La loi n° 2021-1104 du 22 août 2021 portant lutte contre le dérèglement climatique et renforcement de la résilience face à ses effets, dite loi climat et résilience, est venue modifier le droit de l’urbanisme. Ces nouvelles dispositions touchent des domaines variés.

Ainsi, à compter du 1er janvier 2023, les constructions d’une certaine ampleur, prévues notamment à l’article L. 171-4 du Code de l’urbanisme, devront prévoir la mise en œuvre d’un dispositif de production d’énergies renouvelables ou bien un système de végétalisation. Des dérogations pourront être accordées par l’autorité compétente pour délivrer l’autorisation d’urbanisme en raison d’obstacles techniques ou économiques.

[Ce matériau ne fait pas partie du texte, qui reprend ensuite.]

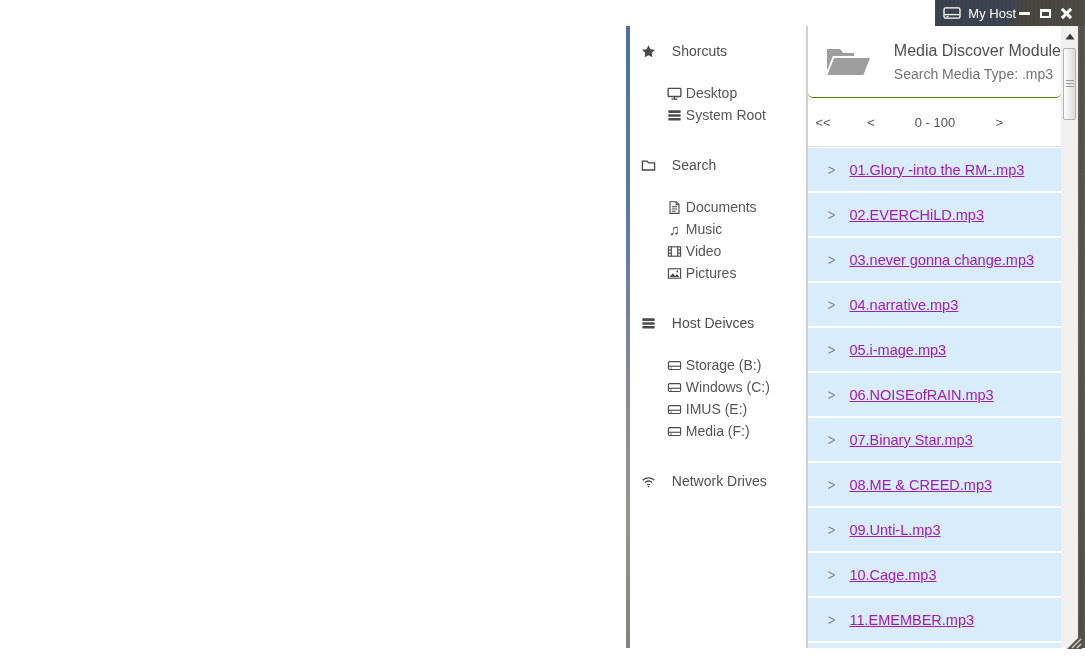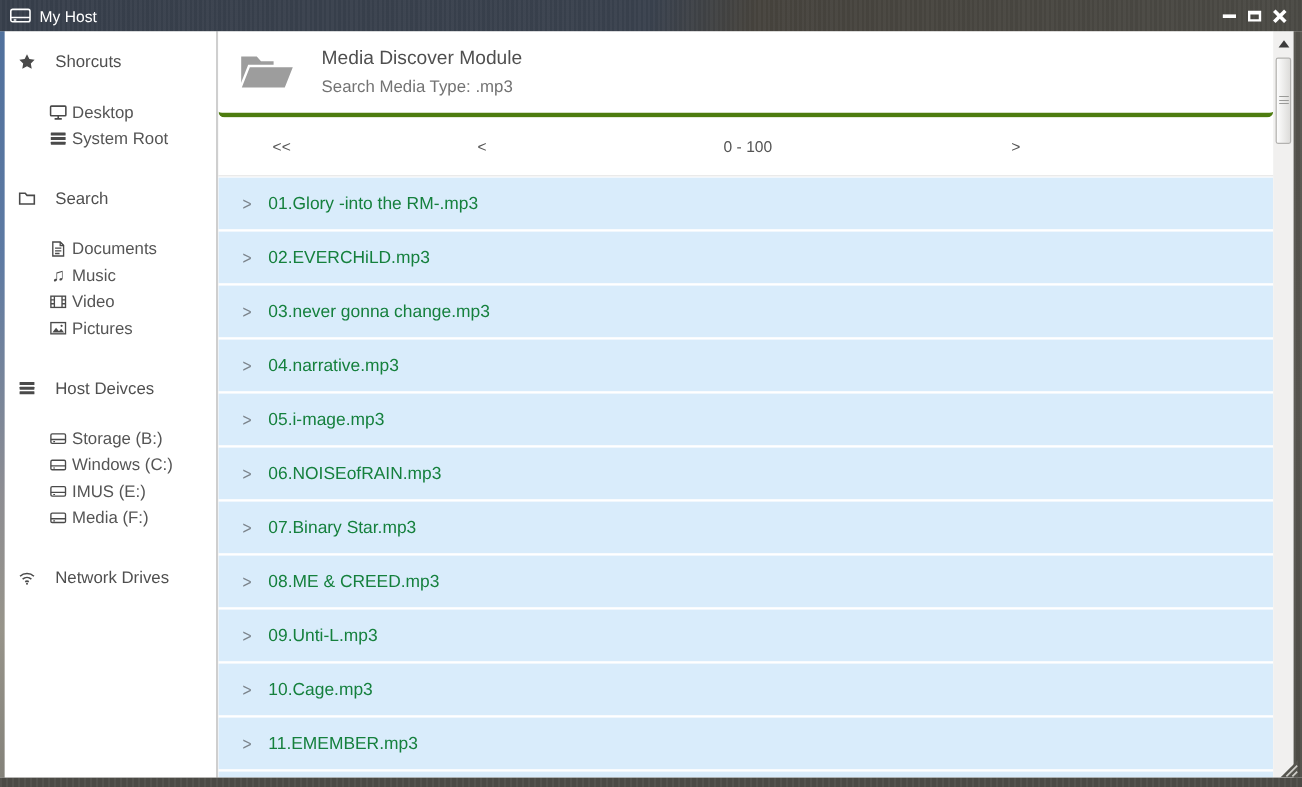--- a/index.html
+++ b/index.html
@@ -6,7 +6,7 @@
   *{box-sizing:border-box;}
   body{font-family:"Liberation Sans","DejaVu Sans",sans-serif;}
 
-  .window{width:1085px;height:656px;display:flex;flex-direction:column;overflow:hidden;position:relative;background:#fff;}
+  .window{width:1085px;height:656px;display:flex;flex-direction:column;overflow:hidden;position:relative;background:#fff;align-items:flex-end;}
 
   
   .titlebar{height:26px;flex:0 0 26px;display:flex;align-items:center;padding-left:8px;

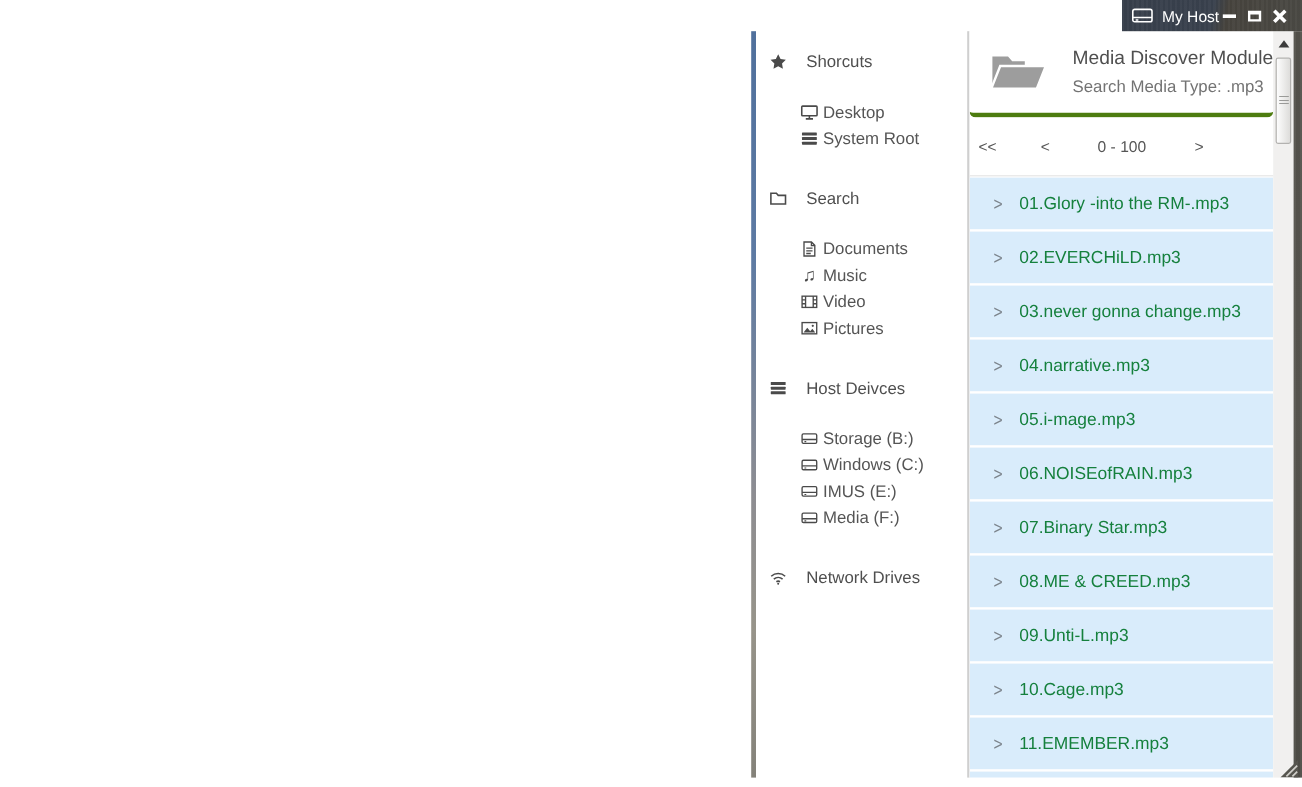--- a/index.html
+++ b/index.html
@@ -47,7 +47,7 @@
   
   .main{flex:1;display:flex;flex-direction:column;background:#fff;min-width:0;}
   .module-header{flex:0 0 72px;display:flex;align-items:center;padding-left:16px;
-    border-bottom:4px solid #4d7c0f;border-radius:0 0 5px 5px;background:#fff;}
+    border-bottom:1px solid #4d7c0f;border-radius:0 0 5px 5px;background:#fff;}
   .mh-icon{width:52px;display:flex;align-items:flex-start;}
   .mh-text{margin-left:18px;}
   .mh-title{font-size:16px;color:#4f4f4f;margin-bottom:6px;}

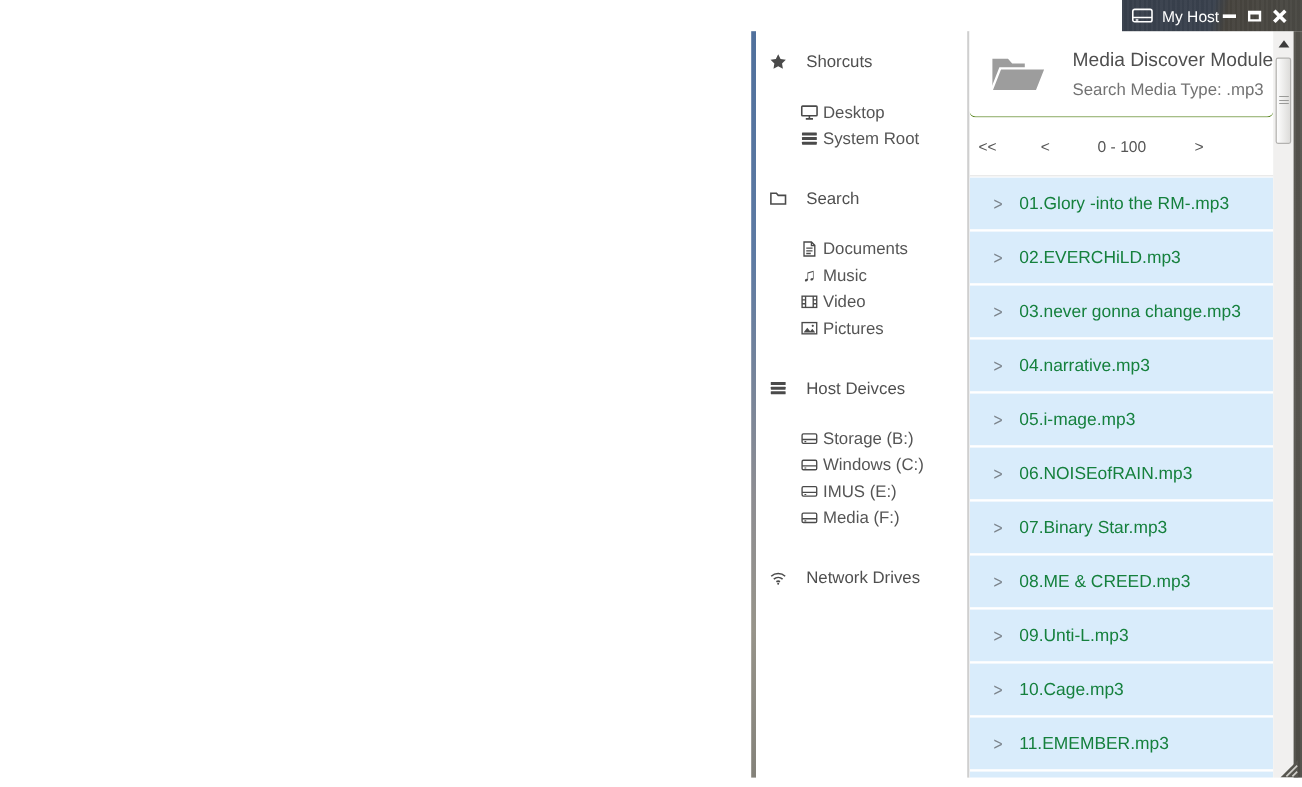--- a/index.html
+++ b/index.html
@@ -63,7 +63,7 @@
   .file-list{flex:1;overflow:hidden;padding-top:1px;}
   .file-row{height:43px;margin-bottom:2px;background:#d9ecfb;display:flex;align-items:center;padding-left:20px;cursor:pointer;}
   .chev{color:#7b838b;font-size:13px;margin-right:14px;transform:scaleY(1.15);}
-  .fname{font-size:14.5px;color:#15803d;}
+  .fname{font-size:14.5px;color:#a21caf;text-decoration:underline;}
   .file-row.filler{cursor:default;}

Lors de la délivrance d’un permis de construire, l’autorité compétente pourra autoriser le pétitionnaire à compenser la réalisation de certaines aires de stationnement des véhicules motorisés imposée par le PLU par la création d’espaces dédiés au rangement des vélos.

La loi prévoit également de nombreuses dispositions en matière de Plan local d’urbanisme (PLU) et de Plan d’aménagement et de développement durable (PADD).

La loi pose le principe selon lequel l’artificialisation des sols doit être réduite de 50% dans les 10 prochaines années. Ainsi, le maire, ou le président de l’EPCI si celui-ci est compétent en matière de PLU, devra au moins tous les trois ans présenter à l’organe délibérant un rapport consacré à l’artificialisation des sols pratiquée aux cours des années précédentes.

Lors de la délivrance d’une autorisation d’urbanisme, il sera désormais possible de déroger aux règles relatives à la hauteur et à l’aspect extérieur des constructions prévues dans le PLU si le projet prévoit la végétalisation des façades ou des toitures.

En application de l’article 194 de la loi climat et résilience, le PADD ne pourra ouvrir à l’urbanisation des espaces naturels, agricoles ou forestiers, que si les espaces urbanisés ont effectivement été utilisés.